Start of Listed entries
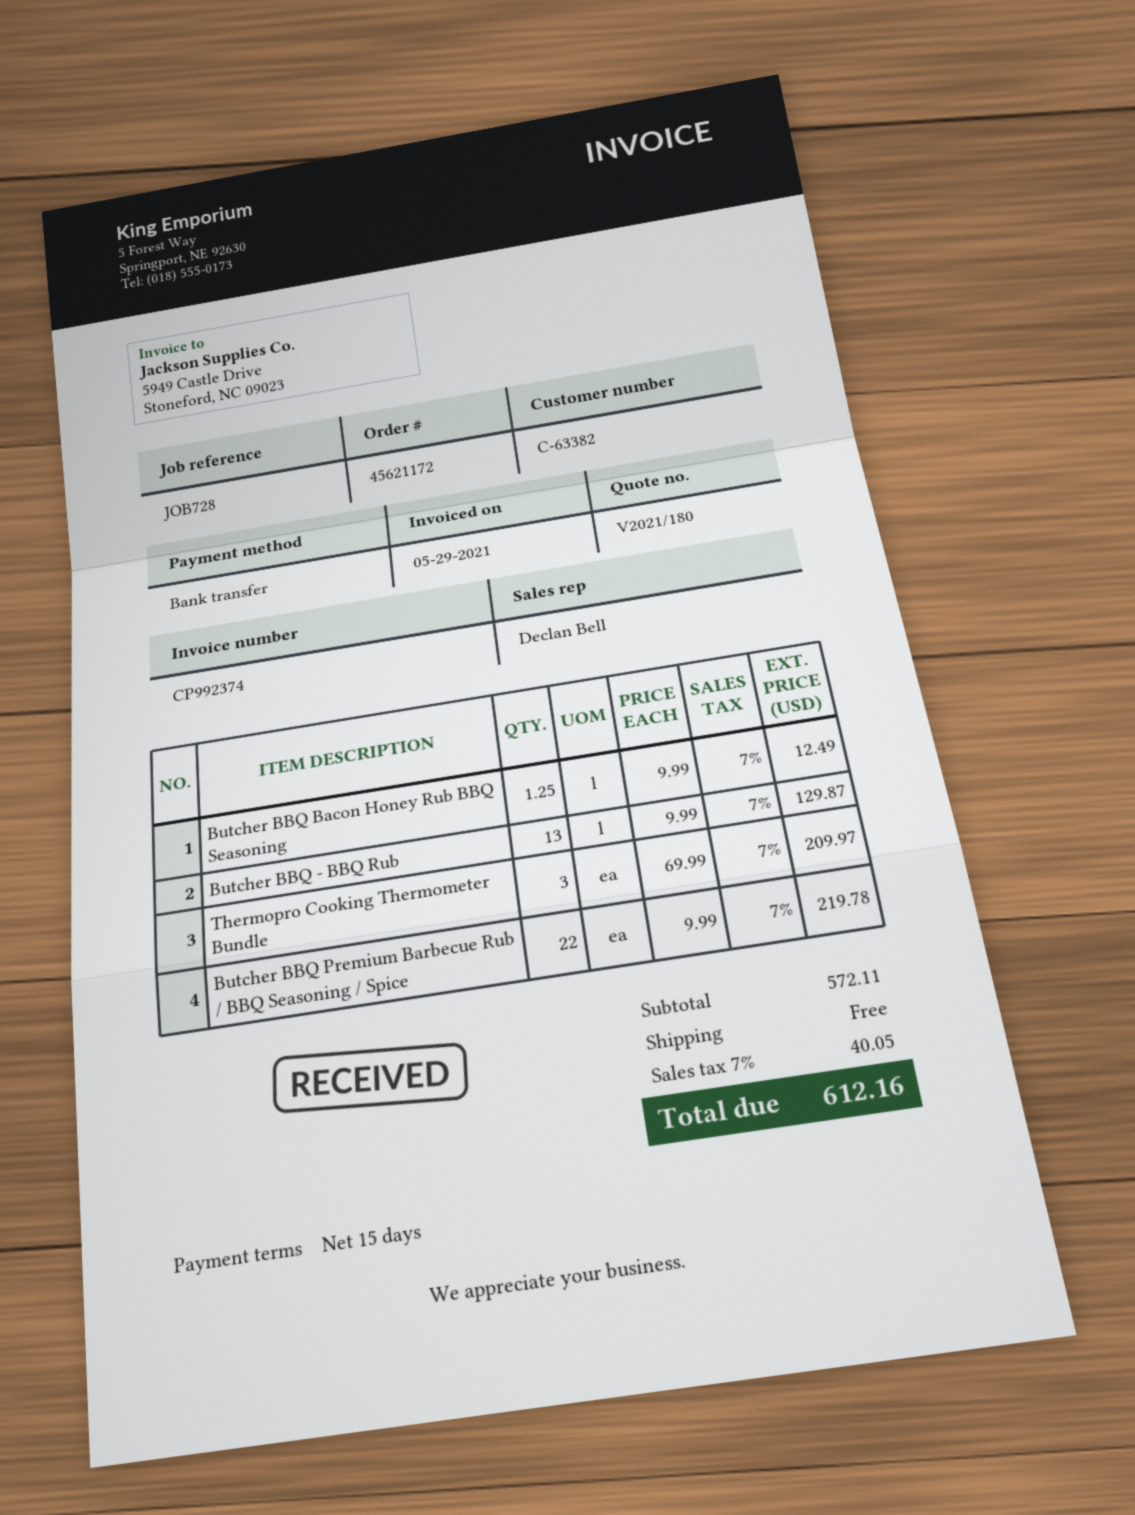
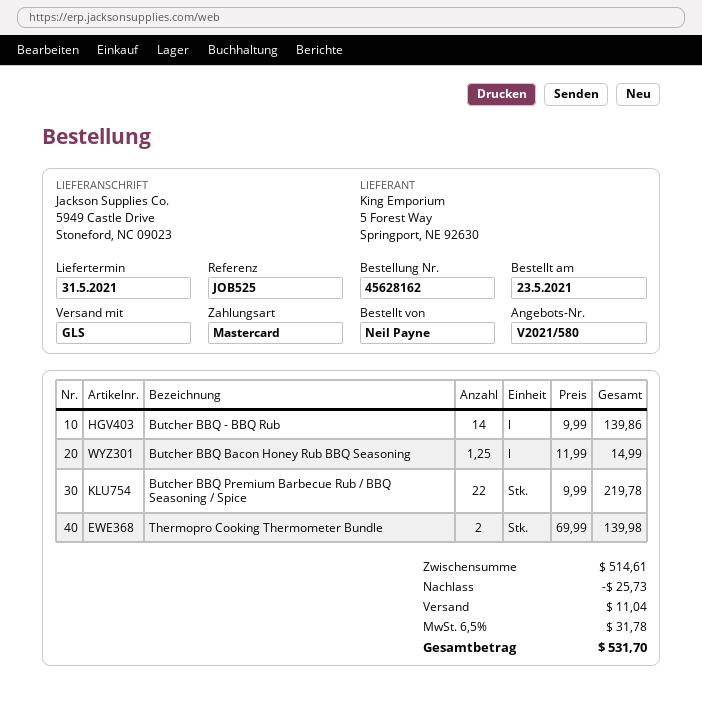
quote number: V2021/180 -> V2021/580
order number: 45621172 -> 45628162
reference: JOB728 -> JOB525
payment method: bank transfer -> Mastercard
Butcher BBQ Bacon Honey Rub BBQ Seasoning: 1.25 x 9.99 = 12.49 -> 1.25 x 11.99 = 14.99
Butcher BBQ - BBQ Rub: 13 x 9.99 = 129.87 -> 14 x 9.99 = 139.86
Thermopro Cooking Thermometer Bundle: 3 x 69.99 = 209.97 -> 2 x 69.99 = 139.98
subtotal: 572.11 -> 514.61
discount: none -> 25.73
shipping: 0.00 -> 11.04
tax: 7% = 40.05 -> 6.5% = 31.78
total: 612.16 -> 531.70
End of Listed entries
> [What is being asked]
In the copy, include every line of the entries above exactly and none of the pictures.

> [Response for this exercise]
quote number: V2021/180 -> V2021/580
order number: 45621172 -> 45628162
reference: JOB728 -> JOB525
payment method: bank transfer -> Mastercard
Butcher BBQ Bacon Honey Rub BBQ Seasoning: 1.25 x 9.99 = 12.49 -> 1.25 x 11.99 = 14.99
Butcher BBQ - BBQ Rub: 13 x 9.99 = 129.87 -> 14 x 9.99 = 139.86
Thermopro Cooking Thermometer Bundle: 3 x 69.99 = 209.97 -> 2 x 69.99 = 139.98
subtotal: 572.11 -> 514.61
discount: none -> 25.73
shipping: 0.00 -> 11.04
tax: 7% = 40.05 -> 6.5% = 31.78
total: 612.16 -> 531.70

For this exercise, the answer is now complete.